=== Section Start ===
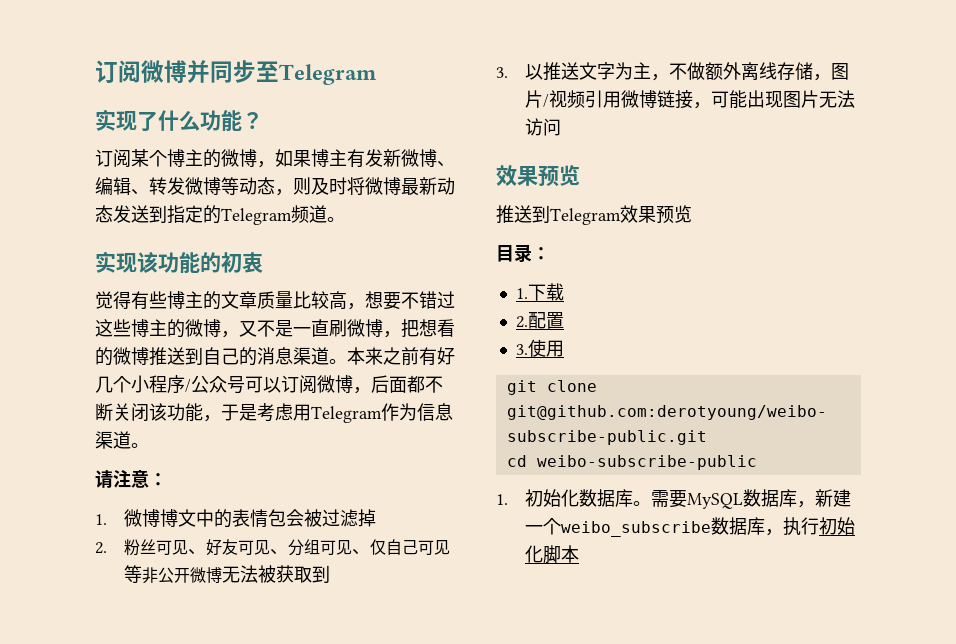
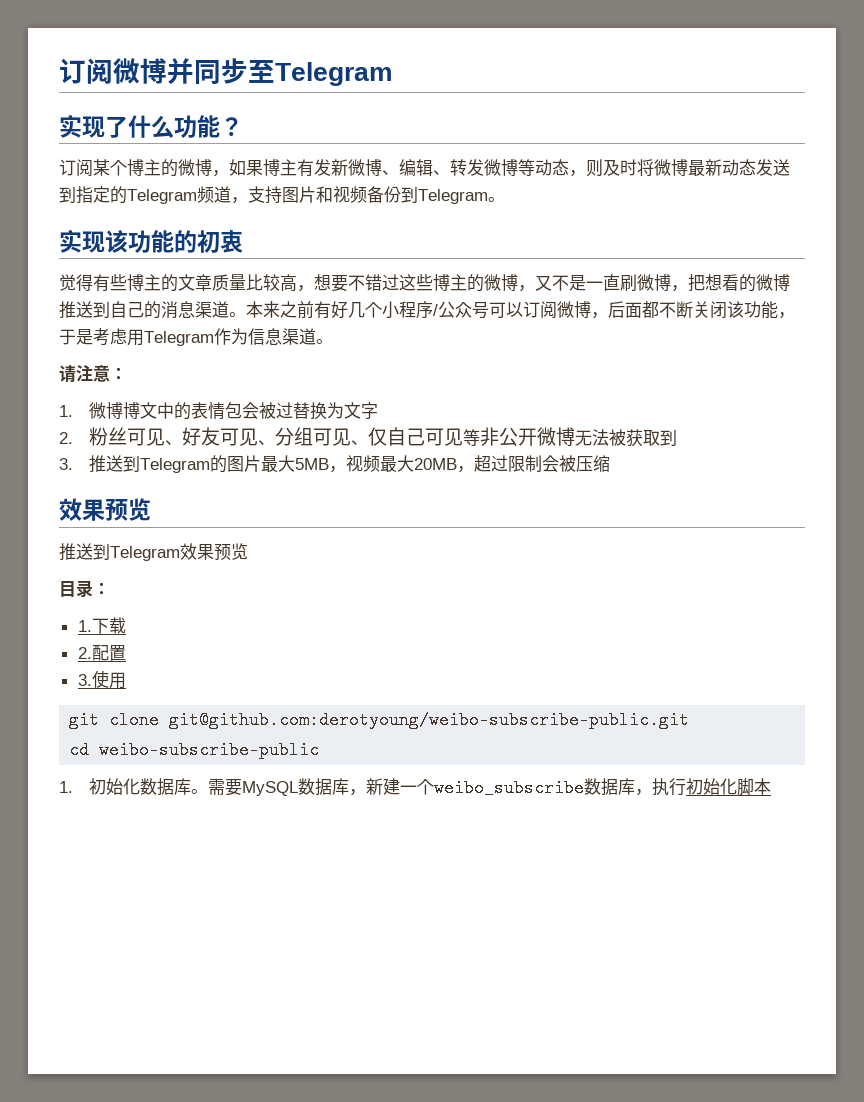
- 订阅某个博主的微博，如果博主有发新微博、编辑、转发微博等动态，则及时将微博最新动态发送到指定的Telegram频道。
+ 订阅某个博主的微博，如果博主有发新微博、编辑、转发微博等动态，则及时将微博最新动态发送到指定的Telegram频道，支持图片和视频备份到Telegram。
- 1.微博博文中的表情包会被过滤掉
+ 1.微博博文中的表情包会被过替换为文字
- 3.以推送文字为主，不做额外离线存储，图片/视频引用微博链接，可能出现图片无法访问
+ 3.推送到Telegram的图片最大5MB，视频最大20MB，超过限制会被压缩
=== Section End ===
WORK ITEM:
Find every line in the records above that contains the word "如果博主有发新微博", and copy each one.

RESPONSE TO THE EXERCISE:
- 订阅某个博主的微博，如果博主有发新微博、编辑、转发微博等动态，则及时将微博最新动态发送到指定的Telegram频道。
+ 订阅某个博主的微博，如果博主有发新微博、编辑、转发微博等动态，则及时将微博最新动态发送到指定的Telegram频道，支持图片和视频备份到Telegram。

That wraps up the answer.